Centré sur le thème de la recherche archéologique, de la conservation du patrimoine régional, de sa mise en valeur et de sa restitution au public, ce partenariat offre ainsi aux scientifiques des outils de travail adaptés, préserve le riche patrimoine local, assure la diffusion des connaissances dans le grand public par des expositions ou des animations.
Le grand projet de rénovation du village circulaire de Bram
Le village circulaire est le cœur historique de Bram. Depuis l'enclos ecclésial en l'an mil jusqu'à la dernière couronne datée des XIVème et XVème siècles, la "circulade" marque le développement de la ville en cercles successifs, témoignage d'un riche passé et d'un dynamisme toujours présent.
Mais ce centre historique de forme concentrique, le plus vaste et le mieux conservé d'Europe, méritait qu'on lui rende tout son lustre : pour améliorer la qualité de vie de ses habitants, pour offrir aux visiteurs et à tous les Bramais un lieu agréable à voir et à visiter. C'est pourquoi la ville a lancé, au printemps 2008, une étude pour son aménagement. Elle a été confiée au cabinet "Urbane" qui a rendu ses conclusions, après une période de concertation avec les riverains. Le 27 octobre 2009 le Conseil municipal a entériné le projet donnant le coup d'envoi officiel de "la nouvelle circulade", un vaste projet qui redonnera petit à petit, durant 10 ans, une nouvelle jeunesse à ce site remarquable.
Rues de Bram rénovées - crédit photo : ©Ville de Bram
Préserver le site, son histoire, son authenticité, mettre en valeur les lieux d'intérêt, voilà quelques uns des objectifs les plus visibles, mais ce n'est pas tout. Grâce à ce projet de longue haleine, le centre historique sera totalement restauré et aménagé en profondeur. Loin d'une simple opération de surface, cet énorme chantier programmé sur les dix prochaines années rénove tous les réseaux existants : eau, assainissement, électricité, téléphone, éclairage public sont concernés en même temps que les surfaces de rues, le fleurissement, le mobilier urbain. Les branchements en plomb seront supprimés comme les conduites en amiante-ciment. La création d'un véritable réseau pluvial assainira le bâti ancien qui souffre des fortes précipitations.
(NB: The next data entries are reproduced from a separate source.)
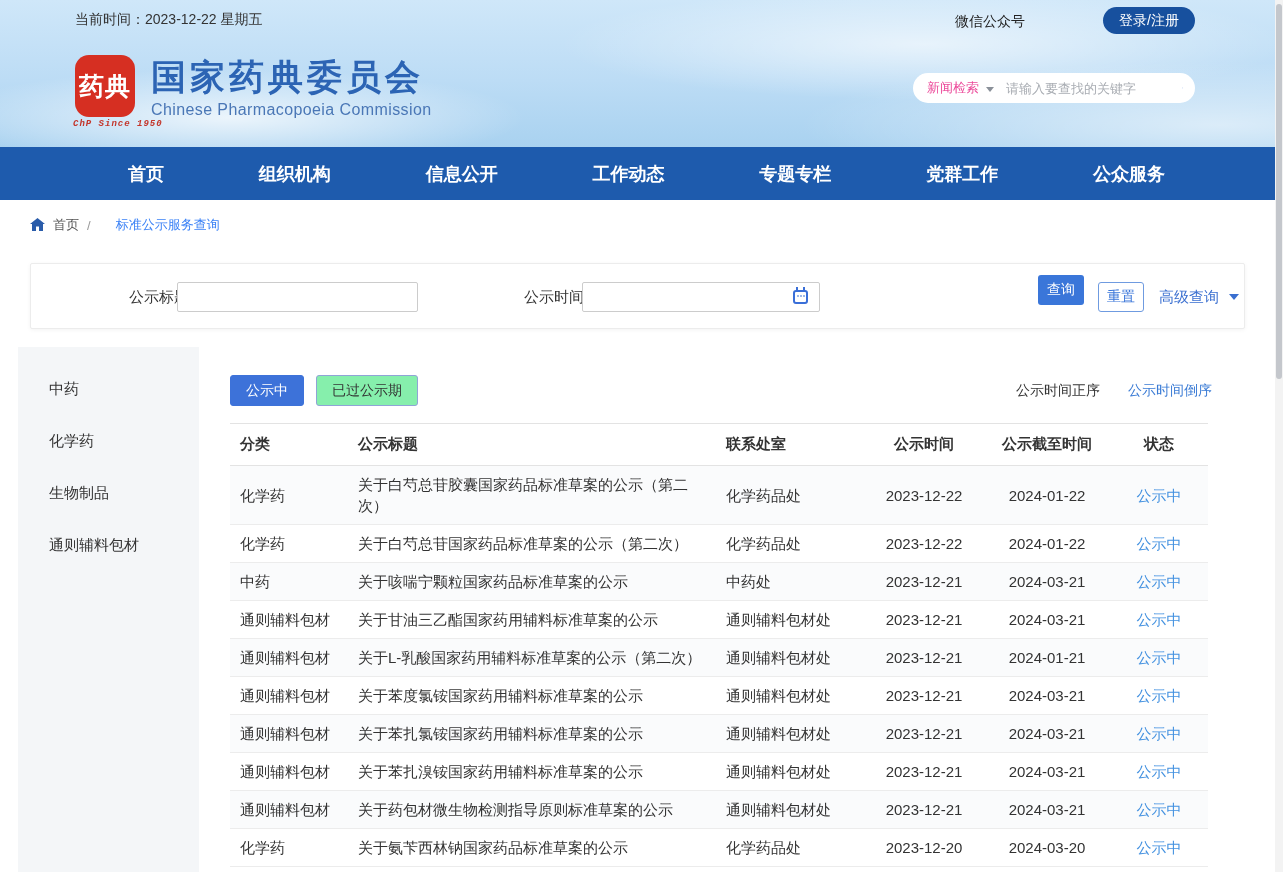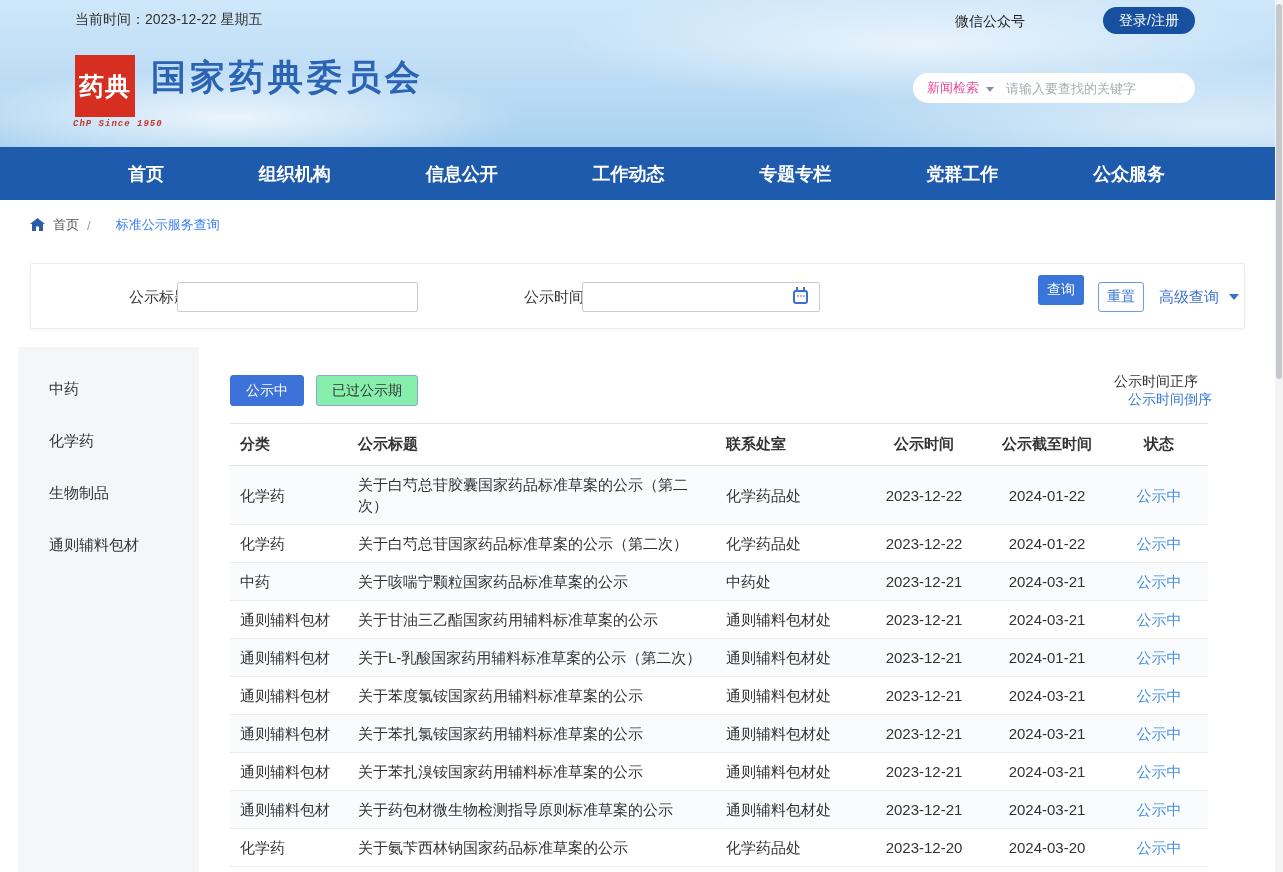--- a/index.html
+++ b/index.html
@@ -15,21 +15,21 @@
       radial-gradient(ellipse 600px 90px at 95% 85%, rgba(255,255,255,.55), rgba(255,255,255,0) 70%),
       linear-gradient(180deg,#cfe7f9 0%,#bcdcf5 55%,#a9d2f0 100%);
   }
   .topline { position:absolute; left:0; top:0; width:100%; height:40px; }
   .cur-time { position:absolute; left:75px; top:11px; font-size:14px; color:#333; }
   .wechat { position:absolute; right:258px; top:13px; font-size:14px; color:#222; cursor:pointer; }
   .login-pill { position:absolute; right:88px; top:7px; width:92px; height:27px; border-radius:14px;
     background:#17509e; color:#fff; font-size:14px; text-align:center; line-height:27px; cursor:pointer; }
 
   .brand { position:absolute; left:75px; top:55px; display:flex; }
-  .seal { width:60px; height:62px; background:#d62f22; border-radius:0; position:relative;
+  .seal { width:60px; height:62px; background:#d62f22; border-radius:14px; position:relative;
     color:#fff; font-weight:bold; font-size:25px; display:flex; align-items:center; justify-content:center;
     letter-spacing:1px; font-family:"Liberation Serif","DejaVu Serif",serif; }
   .seal-caption { position:absolute; left:-2px; top:64px; width:80px; font-size:9px; color:#c3362b;
     font-style:italic; font-family:Liberation Mono, monospace; white-space:nowrap; }
   .brand-text { margin-left:16px; }
   .brand-cn { font-size:35px; font-weight:bold; color:#2c64b4; letter-spacing:4px; line-height:40px; margin-top:2px; }
   .brand-en { font-size:16px; color:#4a77b6; margin-top:4px; letter-spacing:.4px; }
 
   .site-search { position:absolute; right:88px; top:73px; width:282px; height:30px; background:#fff;
     border-radius:16px; display:flex; align-items:center; padding:0 12px 0 14px; }
@@ -80,21 +80,21 @@
   
   .content { position:absolute; left:18px; top:347px; width:1215px; height:525px; display:flex; }
   .sidebar { width:181px; background:#f4f6f8; padding-top:16px; }
   .side-item { height:52px; line-height:52px; padding-left:31px; font-size:15px; color:#333; cursor:pointer; }
   .main { flex:1; background:#fff; padding:28px 21px 0 31px; position:relative; }
 
   .toolbar { display:flex; align-items:center; height:31px; }
   .tab { height:31px; line-height:29px; padding:0 15px; font-size:14px; border-radius:3px; cursor:pointer; }
   .tab.active { background:#3d72d9; color:#fff; border:1px solid #3d72d9; }
   .tab.inactive { background:#86efac; color:#333; border:1px solid #90a4d6; margin-left:12px; }
-  .sort-links { margin-left:auto; font-size:14px; display:flex; align-items:center;flex-direction:column; }
+  .sort-links { margin-left:auto; font-size:14px; display:flex; align-items:center; }
   .sort-asc { color:#333; cursor:pointer; }
   .sort-desc { color:#3a7bd5; cursor:pointer; margin-left:28px; }
 
   table.pub { border-collapse:collapse; table-layout:fixed; width:978px; margin-top:17px; font-size:15px; }
   table.pub th { border-top:1px solid #e3e3e3; border-bottom:1px solid #e3e3e3; height:42px; text-align:left;
     font-weight:bold; color:#333; padding:0 10px 0 10px; }
   table.pub td { border-bottom:1px solid #ececec; padding:8px 10px; color:#333; line-height:21px; }
   table.pub tr:nth-child(odd) td { background:#fafbfc; }
   .col1 { width:118px; } .col2 { width:368px; } .col3 { width:148px; }
   .col4 { width:120px; } .col5 { width:126px; } .col6 { width:98px; }
@@ -115,20 +115,21 @@
     <span class="login-pill">登录/注册</span>
   </div>
 
   <div class="brand">
     <div class="seal">
       <span>药典</span>
       <span class="seal-caption">ChP Since 1950</span>
     </div>
     <div class="brand-text">
       <div class="brand-cn">国家药典委员会</div>
+      <div class="brand-en">Chinese Pharmacopoeia Commission</div>
     </div>
   </div>
 
   <div class="site-search">
     <span class="ss-cat">新闻检索</span>
     <span class="caret-gray"></span>
     <input class="ss-input" placeholder="请输入要查找的关键字" style="">
     <svg width="18" height="18" viewBox="0 0 18 18">
       <circle cx="7.5" cy="7.5" r="5.2" fill="none" stroke="#2f6bd8" stroke-width="2"></circle>
       <line x1="11.6" y1="11.6" x2="16" y2="16" stroke="#2f6bd8" stroke-width="2" stroke-linecap="round"></line>

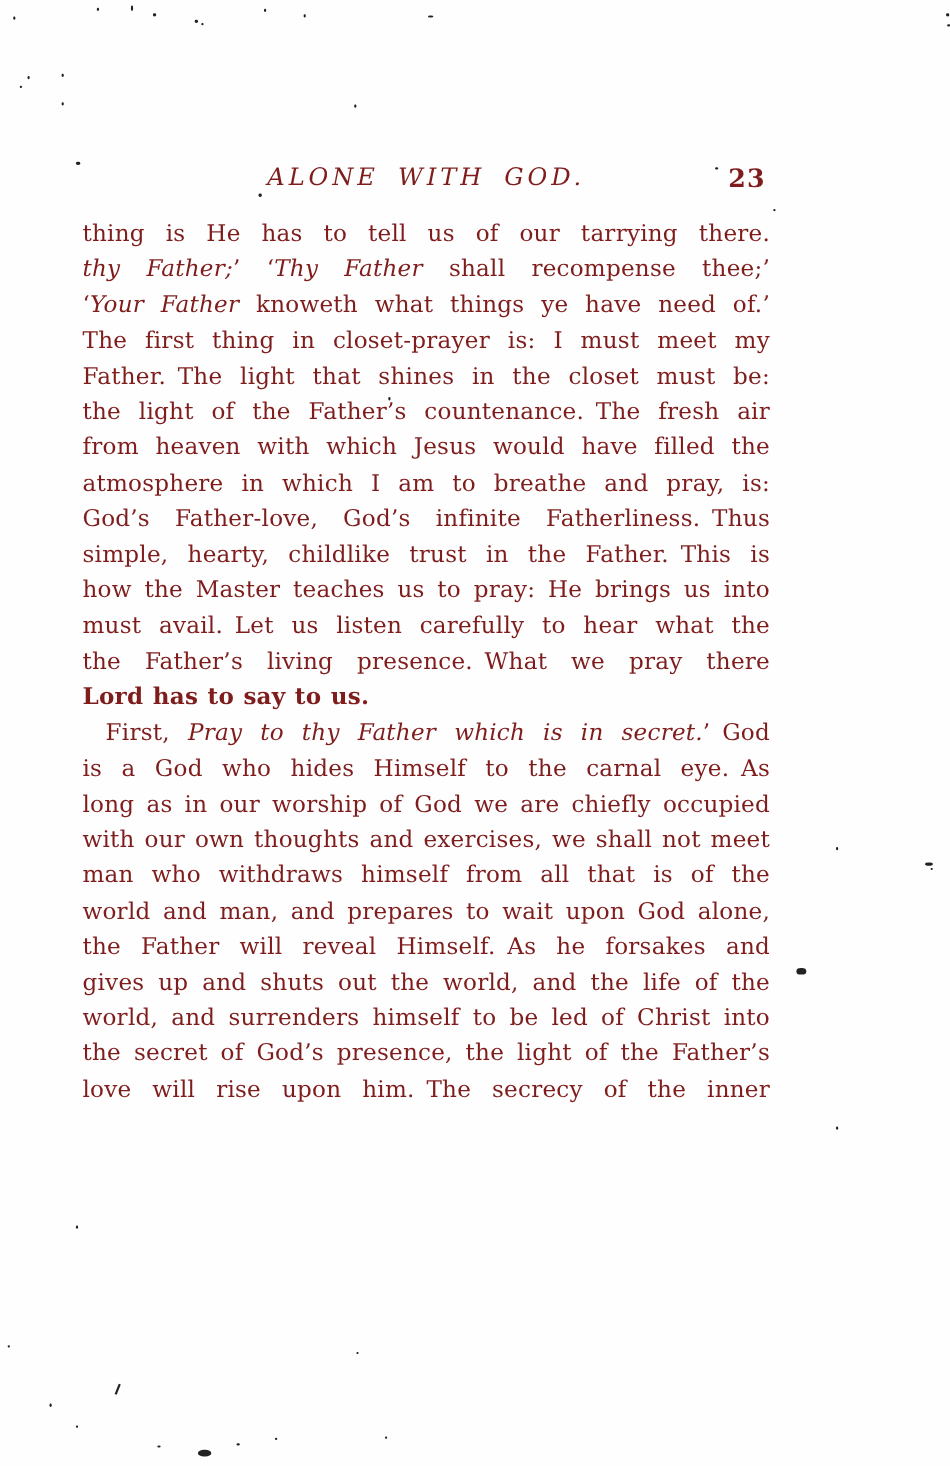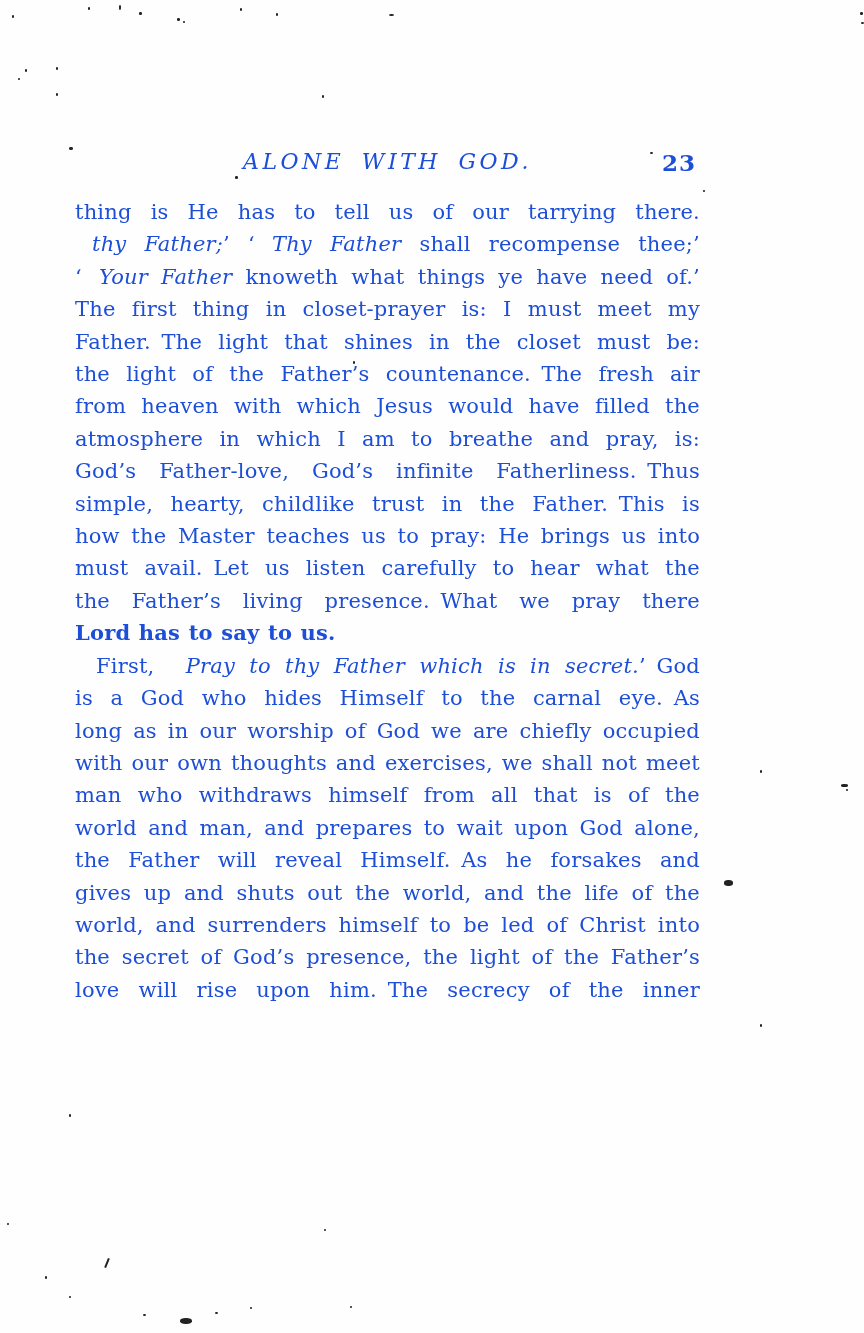--- a/index.html
+++ b/index.html
@@ -7,21 +7,21 @@
     padding: 0;
     background: #ffffff;
   }
   .page {
     position: relative;
     width: 864px;
     height: 1333px;
     background: #fefefe;
     overflow: hidden;
     font-family: "DejaVu Serif", "Liberation Serif", serif;
-    color: #1d4ed8;
+    color: #7f1d1d;
   }
   .header {
     position: absolute;
     left: 75px;
     top: 149px;
     width: 625px;
     height: 28px;
     text-align: center;
   }
   .running-title {
@@ -56,21 +56,20 @@
     white-space: normal;
   }
   .line.last {
     text-align-last: left;
     font-weight: bold;
   }
   .line.indent {
     text-indent: 21px;
   }
   .line i {
-    margin-left: 17px;
   }
   .speck {
     position: absolute;
     background: #222;
     border-radius: 45%;
   }
   .speck-slash {
     position: absolute;
     width: 2px;
     height: 10px;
Au total, ce sont plus de 4 millions d'€uros TTC qui seront mobilisés sur 10 ans pour redonner à notre circulade une seconde jeunesse. Le coût explique les délais nécessaires pour traiter l'ensemble des espaces concernés, soit près de 10.000 m2. Mais les prescriptions archéologiques viennent compléter les difficultés techniques multiples que représente un projet d'une telle ampleur.
A ce jour, après 5 premières années de travaux, l'ensemble de la deuxième couronne, une partie de la première couronne et les abords de l'église ont été traités. 5 années supplémentaires seront né-cessaires pour redonner tout son lustre à la circulade de Bram.
Renseignements complémentaires sur :
www.villedebram.fr - www.eburomagus.com
* Le terme de "vicus" désigne une agglomération située dans le territoire d'une cité dont elle dépend. Par exemple durant le Haut Empire, Eburomagus était placée dans le territoire de Carcassonne. Aussi, les "vici" sont souvent considérés par les archéologues comme des agglomérations « secondaires » dans la hiérarchie des agglomérations issues de l'organisation romaine.